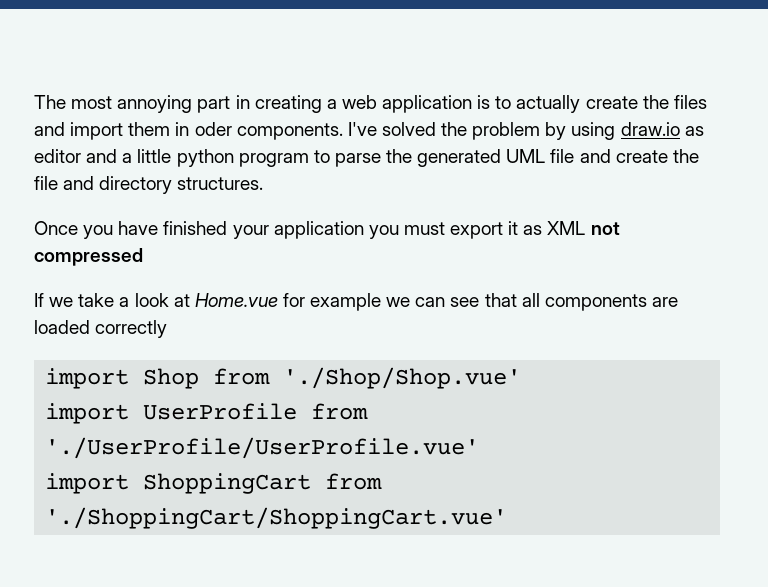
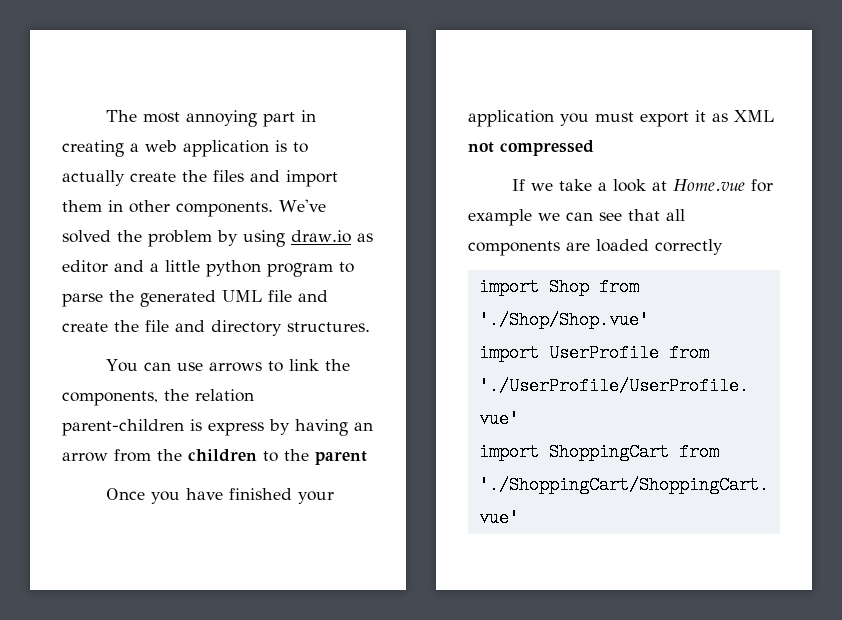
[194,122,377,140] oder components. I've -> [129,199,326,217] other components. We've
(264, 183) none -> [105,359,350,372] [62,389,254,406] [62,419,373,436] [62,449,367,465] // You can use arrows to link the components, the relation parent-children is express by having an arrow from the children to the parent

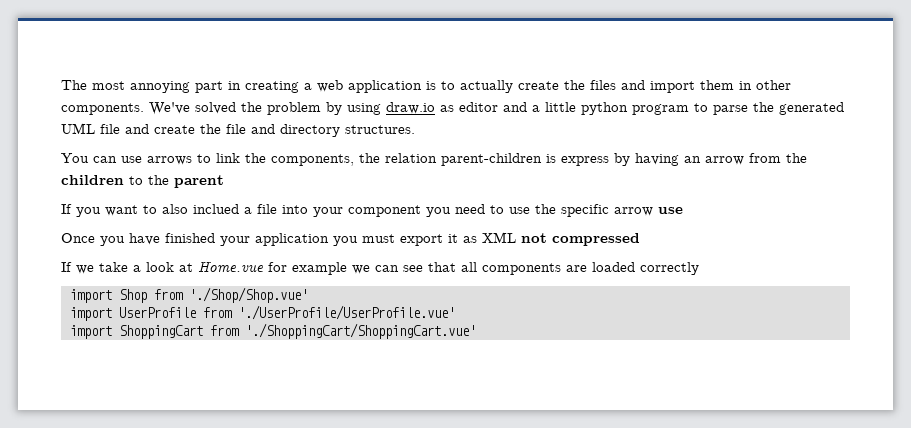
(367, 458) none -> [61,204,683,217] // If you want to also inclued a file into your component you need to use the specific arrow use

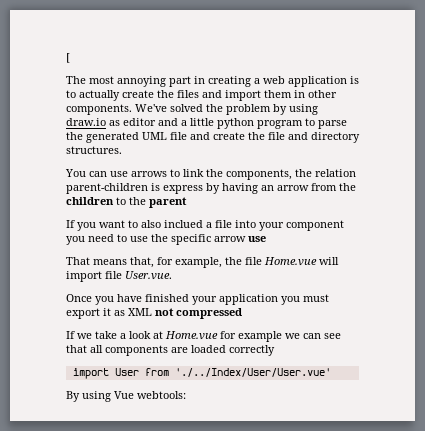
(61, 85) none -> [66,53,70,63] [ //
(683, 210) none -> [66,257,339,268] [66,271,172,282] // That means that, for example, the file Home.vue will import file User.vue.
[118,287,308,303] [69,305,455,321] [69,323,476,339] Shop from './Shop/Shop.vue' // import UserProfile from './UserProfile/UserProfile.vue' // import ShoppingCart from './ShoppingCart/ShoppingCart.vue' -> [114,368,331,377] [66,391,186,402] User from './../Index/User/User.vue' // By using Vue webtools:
--------------------------------------------------
Nothing but the lines from the one that contains "(683, 210) none" through the end of the listing above should be copied, each exactly as written.

Exercise answer
(683, 210) none -> [66,257,339,268] [66,271,172,282] // That means that, for example, the file Home.vue will import file User.vue.
[118,287,308,303] [69,305,455,321] [69,323,476,339] Shop from './Shop/Shop.vue' // import UserProfile from './UserProfile/UserProfile.vue' // import ShoppingCart from './ShoppingCart/ShoppingCart.vue' -> [114,368,331,377] [66,391,186,402] User from './../Index/User/User.vue' // By using Vue webtools:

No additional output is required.